Both men were just elected to fresh four-year terms, but it’s a logical question if you have it in your head that one or the other is running for — and has a reasonable chance at winning — a federal office. The two have different ways of saying they’re not thinking about it right now, what with the legislative session opening and all, but each is positioning himself for a run.
Consider this week’s inauguration speeches. Both said they’re focused on state issues like the budget and border security, but both used the federal government as the foil, describing it as the source of the problems. That fits the 2010 general election theme of states’ rights and re-establishing federalism —a theme that works nicely for provincials who want to remake (or at least influence) the federal government.
In his speech this week, Perry hit Washington for “bloated stimulus spending, record debt and massive entitlement programs” and said solutions to government finance problems “will come from places like Texas.” He knocked the federal government for not doing more to secure the state’s border (and said earlier in the week that he’d like to see an additional 3,000 Border Patrol agents in Texas). Dewhurst chimed right in. He talked even more explicitly about border security (he included the call for more agents in his address), rang the bell about Texas being a financial example for the feds, said “Washington has run roughshod over state sovereignty” and mentioned “Washington” or “federal” a dozen times in his speech.
Perry has said repeatedly that he’s not running for president, isn’t interested, please be quiet. But there’s no obvious crowd favorite among the Republicans who might run against President Obama in 2012. Perry’s political attributes aren’t bad for a national race: governor of a very red southern state with a lot of electoral votes, popular with social and economic conservatives alike, simpatico with the Tea Partiers, solid public speaker, good-looking, not Sarah Palin. If not presidential material, he is certainly viable as a vice presidential candidate. He’s just off a national book tour, and he’s the new president of the Republican Governors Association. He might not be running for president, but he has grabbed a bit of the national spotlight.
A win would create a job opening here in Texas.
But the guy in line for that post — Dewhurst — is seriously considering a run for the United States Senate in 2012. He’s got a fallback, since he’s not up for re-election that year.

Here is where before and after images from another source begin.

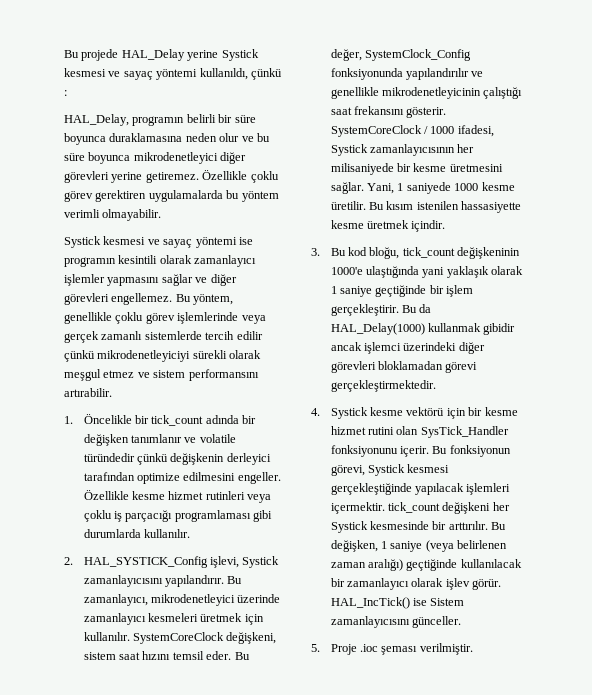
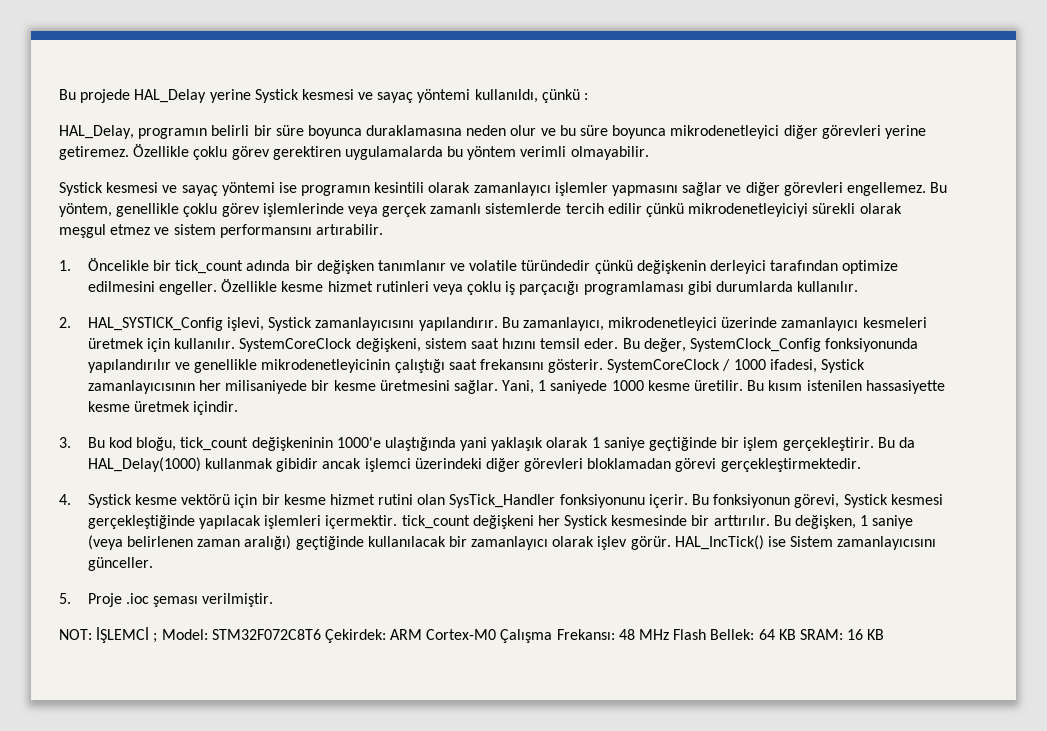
+ NOT: İŞLEMCİ ; Model: STM32F072C8T6 Çekirdek: ARM Cortex-M0 Çalışma Frekansı: 48 MHz Flash Bellek: 64 KB SRAM: 16 KB

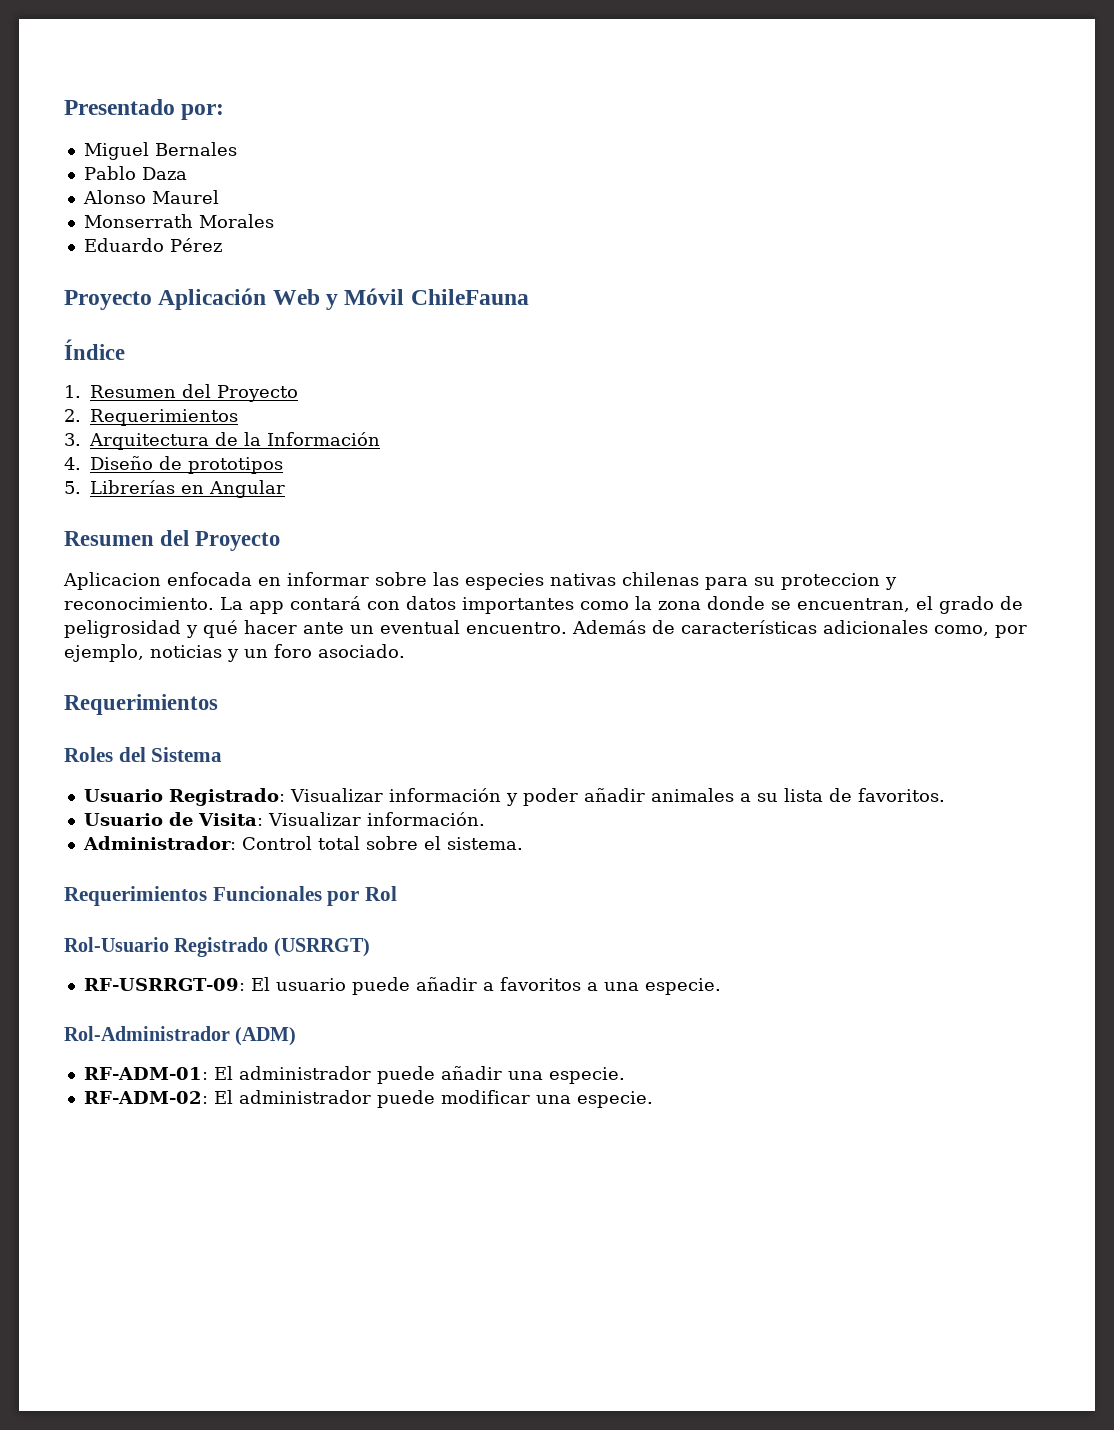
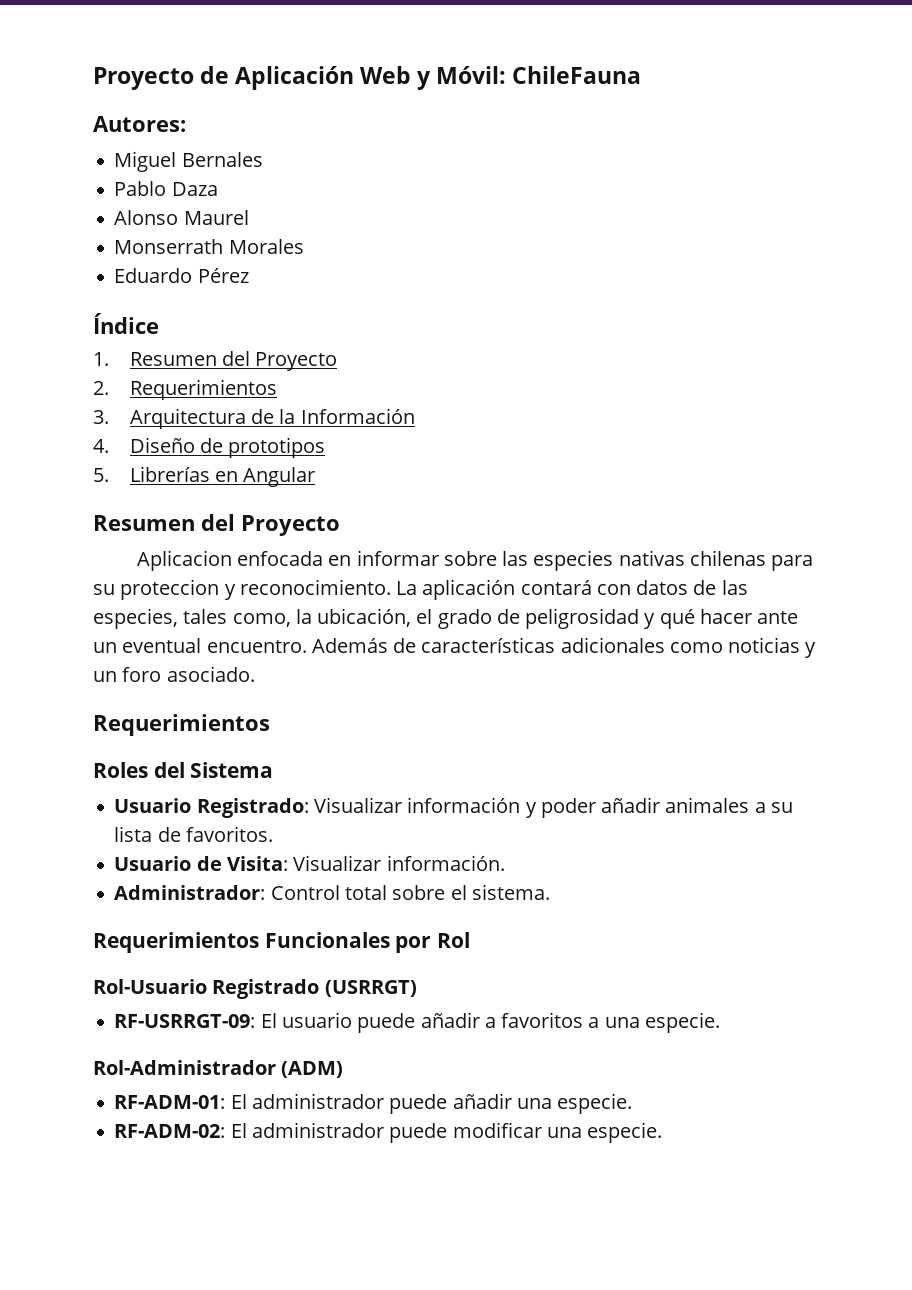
- Presentado por:
+ Proyecto de Aplicación Web y Móvil: ChileFauna
+ Autores:
- Proyecto Aplicación Web y Móvil ChileFauna
- La app contará con datos importantes como la zona donde se encuentran, el grado de peligrosidad y qué hacer ante un eventual encuentro.
+ La aplicación contará con datos de las especies, tales como, la ubicación, el grado de peligrosidad y qué hacer ante un eventual encuentro.
- Además de características adicionales como, por ejemplo, noticias y un foro asociado.
+ Además de características adicionales como noticias y un foro asociado.

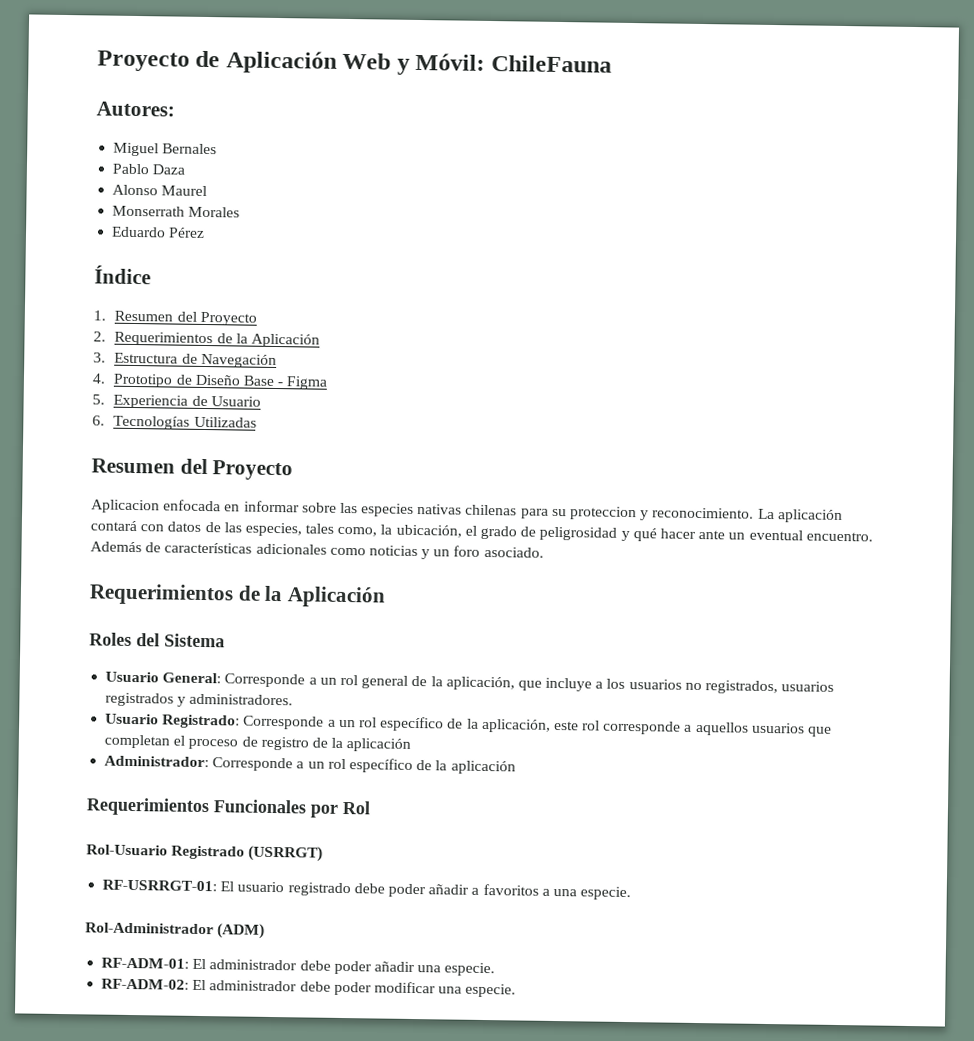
- 2. Requerimientos
- 3. Arquitectura de la Información
- 4. Diseño de prototipos
- 5. Librerías en Angular
+ 2. Requerimientos de la Aplicación
+ 3. Estructura de Navegación
+ 4. Prototipo de Diseño Base - Figma
+ 5. Experiencia de Usuario
+ 6. Tecnologías Utilizadas
  Además de características adicionales como noticias y un foro asociado.
- Requerimientos
+ Requerimientos de la Aplicación
- Usuario Registrado: Visualizar información y poder añadir animales a su lista de favoritos.
- Usuario de Visita: Visualizar información.
- Administrador: Control total sobre el sistema.
+ Usuario General: Corresponde a un rol general de la aplicación, que incluye a los usuarios no registrados, usuarios registrados y administradores.
+ Usuario Registrado: Corresponde a un rol específico de la aplicación, este rol corresponde a aquellos usuarios que completan el proceso de registro de la aplicación
+ Administrador: Corresponde a un rol específico de la aplicación
- RF-USRRGT-09: El usuario puede añadir a favoritos a una especie.
+ RF-USRRGT-01: El usuario registrado debe poder añadir a favoritos a una especie.
- RF-ADM-01: El administrador puede añadir una especie.
+ RF-ADM-01: El administrador debe poder añadir una especie.
- RF-ADM-02: El administrador puede modificar una especie.
+ RF-ADM-02: El administrador debe poder modificar una especie.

If he wins, he’ll take Kay Bailey Hutchison’s place in the Senate, and if he loses, he’ll still be the lieutenant governor. If he loses and Perry wins, he’ll move to the big office in the middle of the Capitol, just as Perry did when George W. Bush became president.
The succession games are addictive: If both move up, they create openings for a pack of ambitious Republican officeholders and candidates who have been waiting for years for one of the upper rungs on the political ladder to clear. If the governor leaves, the lieutenant governor takes over for the rest of his term. If the lieutenant governor leaves, the state Senate makes one of its 31 members the presiding officer for the rest of that term. If both leave, two senators ascend, probably after a good fight. And two years later, the top two spots in state government are either open or are being defended by two former state senators who’ve never run statewide campaigns. That’s separate from the other big political speculation — who, other than Dewhurst, might run for Hutchison’s spot, and what offices would be freed up as a result?
It’s not entirely idle speculation. Hutchison’s announcement started a stampede. Dewhurst is “interested.” Railroad Commissioners Elizabeth Ames Jones and Michael Williams are running. So are Ted Cruz, the former state solicitor general, and Roger Williams, the former Texas secretary of state (who is getting George H..W. Bush’s endorsement). A couple of members of the state’s Congressional delegation are nosing around. The Dewhurst speculation has already spawned its own round of succession talk, with Comptroller Susan Combs and Land Commissioner Jerry Patterson saying they would be interested in running for lieutenant governor if and when that job opened up.
Maybe it’s just a collective fever dream. Perry might not be asked to join a ticket and might turn it down if he were. Dewhurst could decide he preferred splitting his time between Austin and Houston more than he’d like the Houston-Washington split. And everybody else on the ladder could be stuck, once again, where they’re now perched.